### Content revision data
══════════════════════════════

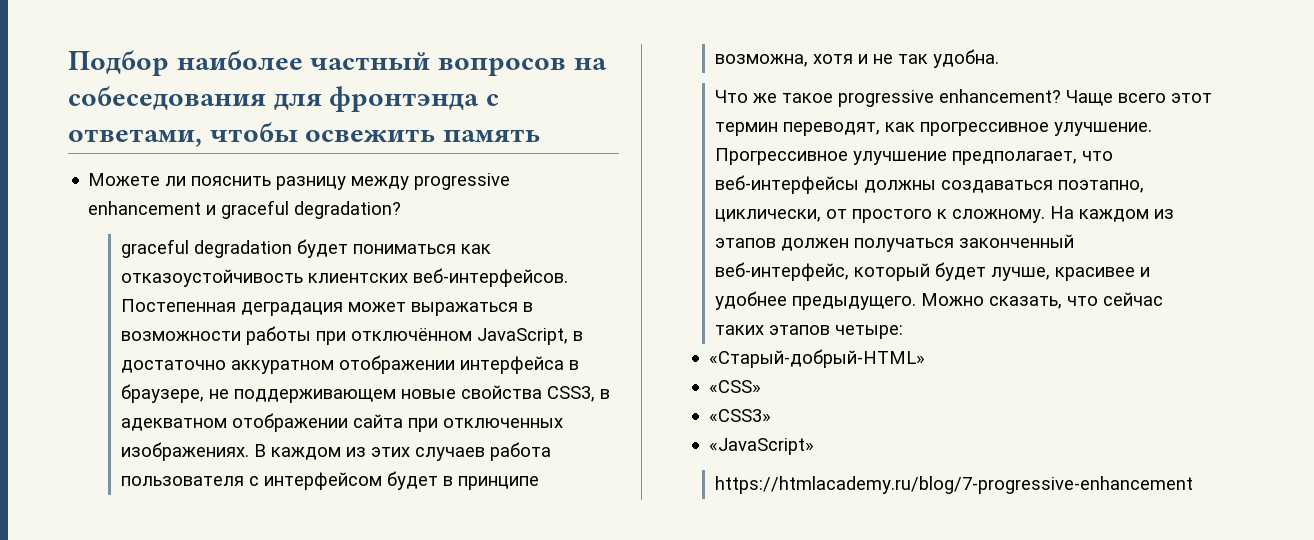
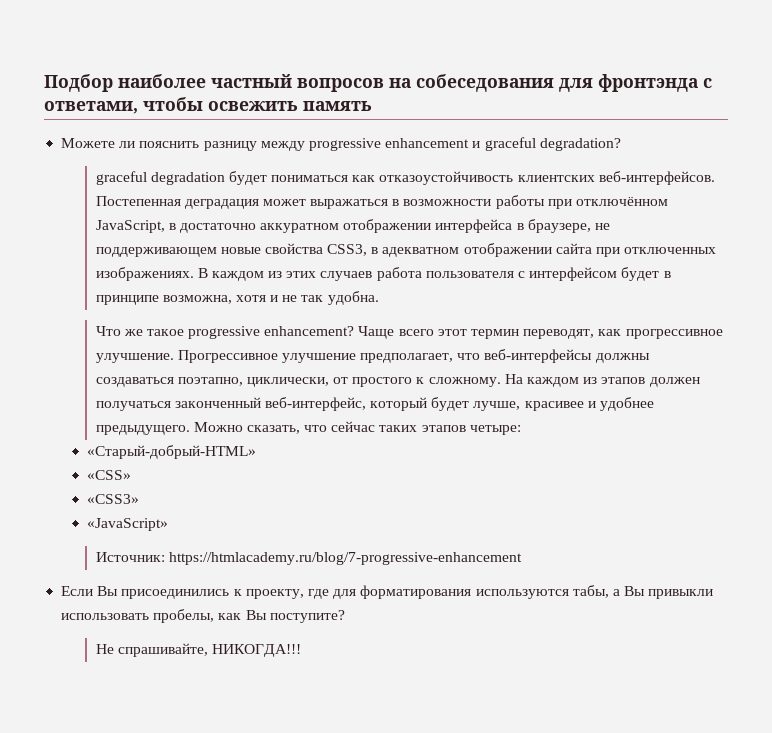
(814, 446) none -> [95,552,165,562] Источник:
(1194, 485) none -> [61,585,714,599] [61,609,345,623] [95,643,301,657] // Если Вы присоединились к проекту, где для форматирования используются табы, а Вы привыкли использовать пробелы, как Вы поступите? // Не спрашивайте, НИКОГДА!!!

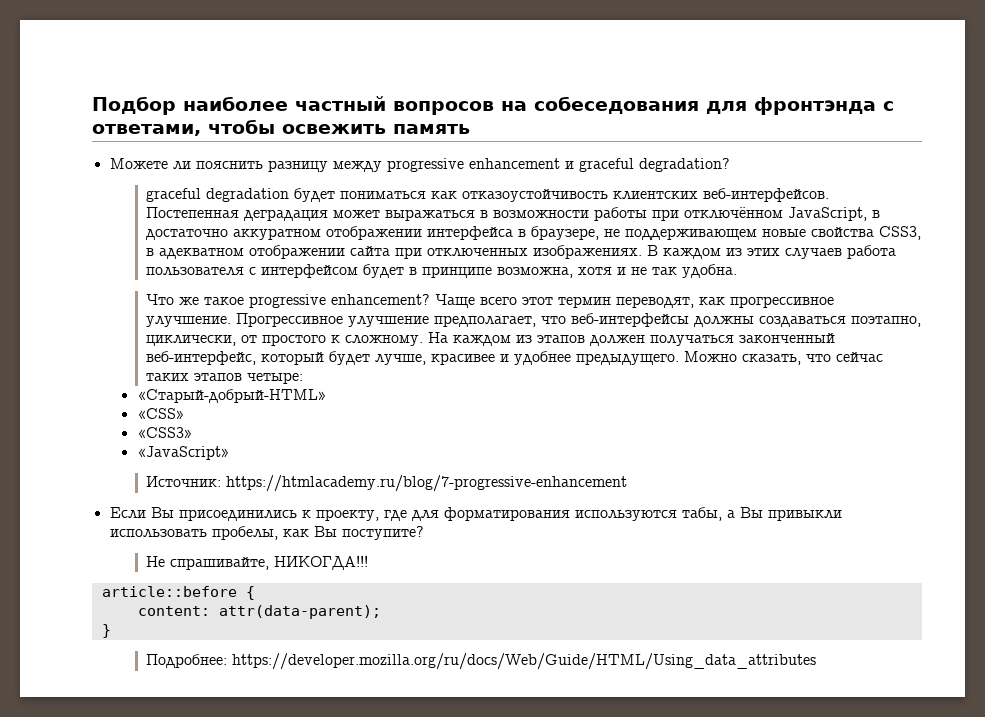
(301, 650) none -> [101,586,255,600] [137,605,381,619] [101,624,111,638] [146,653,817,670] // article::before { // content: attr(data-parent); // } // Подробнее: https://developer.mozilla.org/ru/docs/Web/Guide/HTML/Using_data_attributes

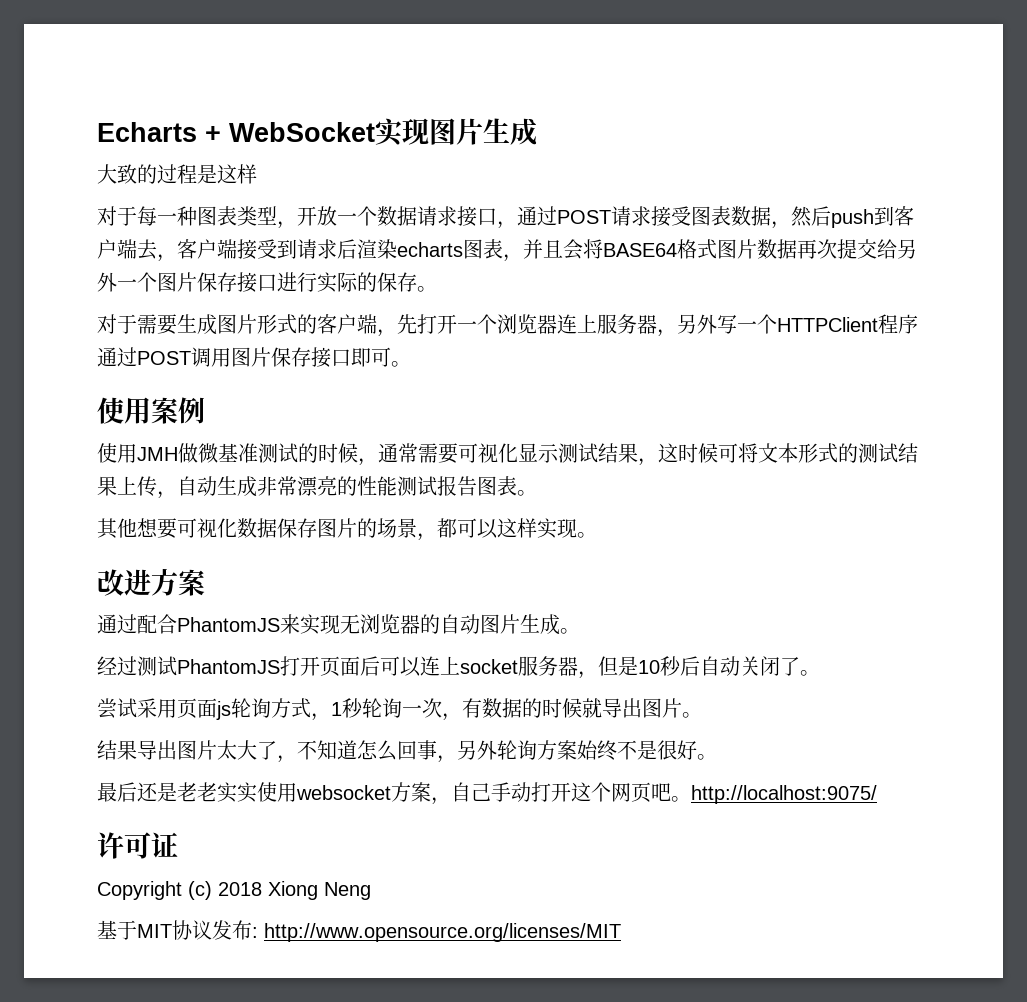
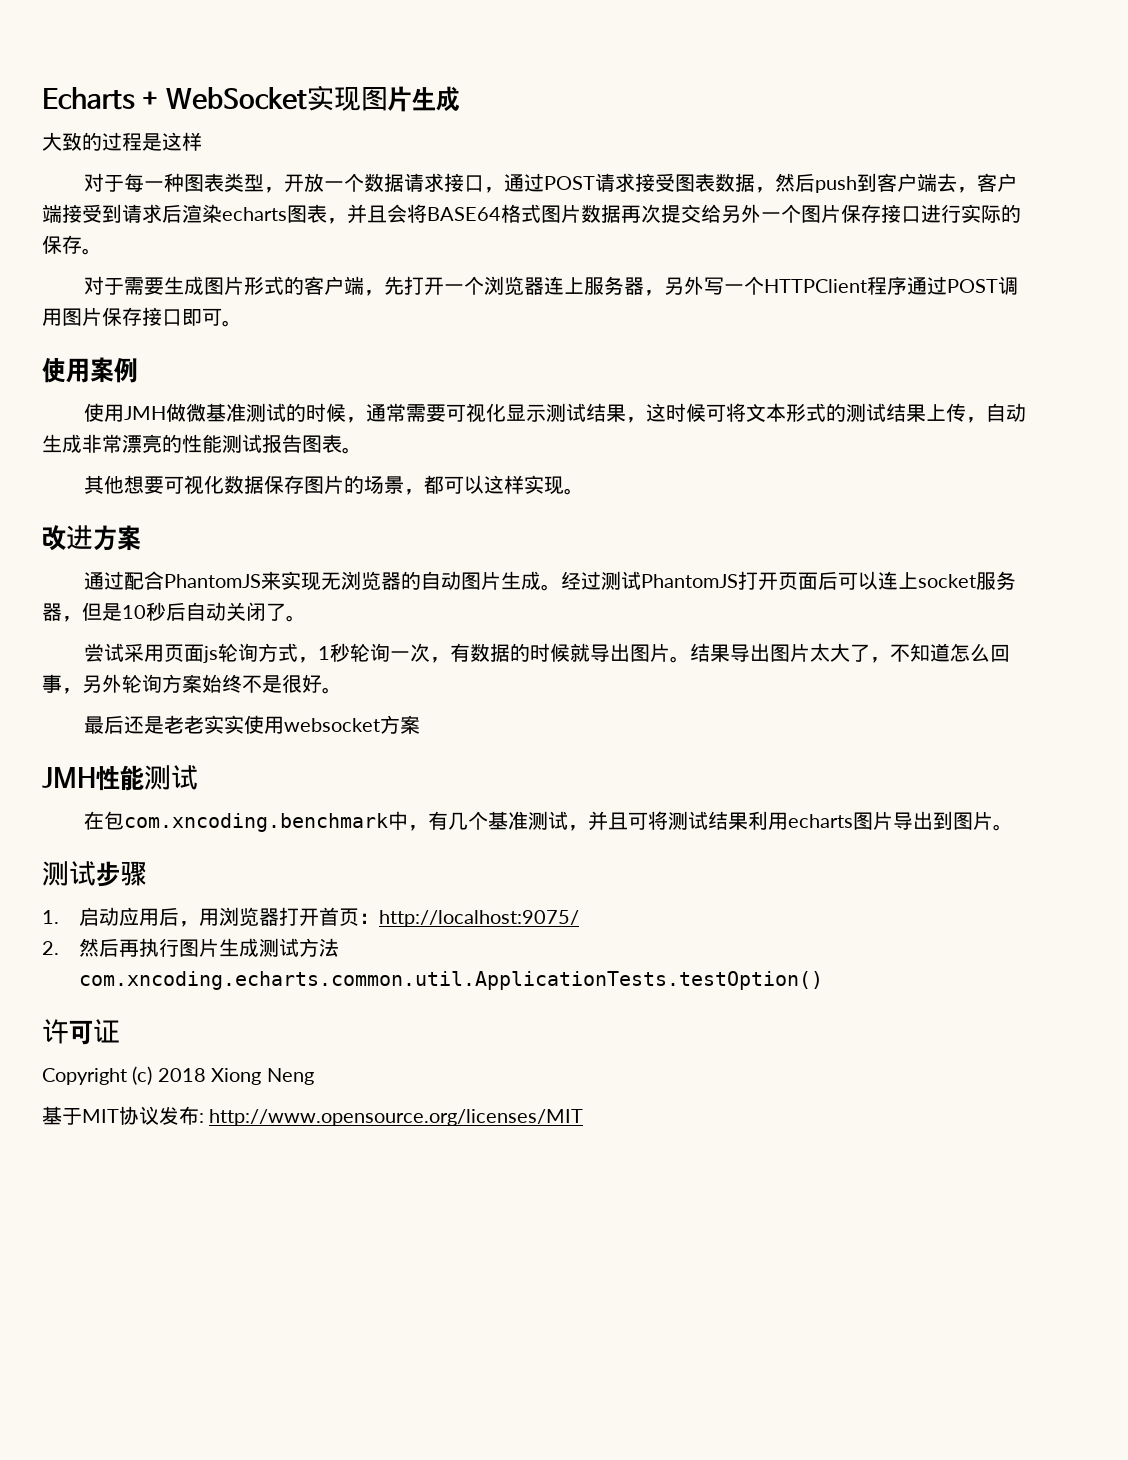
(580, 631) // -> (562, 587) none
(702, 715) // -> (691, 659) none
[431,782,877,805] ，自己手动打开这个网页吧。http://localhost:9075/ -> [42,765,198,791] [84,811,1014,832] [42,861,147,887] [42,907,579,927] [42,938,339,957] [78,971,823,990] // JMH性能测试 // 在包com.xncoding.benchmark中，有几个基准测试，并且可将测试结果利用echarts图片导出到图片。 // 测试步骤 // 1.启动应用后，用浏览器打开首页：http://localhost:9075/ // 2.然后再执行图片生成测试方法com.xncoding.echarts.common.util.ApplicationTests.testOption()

══════════════════════════════

Restate word for word every line from the one with "(301, 650) none" up to and including the one with "(580, 631) // -> (562, 587) none" in the records above, minus the pictures.

(301, 650) none -> [101,586,255,600] [137,605,381,619] [101,624,111,638] [146,653,817,670] // article::before { // content: attr(data-parent); // } // Подробнее: https://developer.mozilla.org/ru/docs/Web/Guide/HTML/Using_data_attributes

(580, 631) // -> (562, 587) none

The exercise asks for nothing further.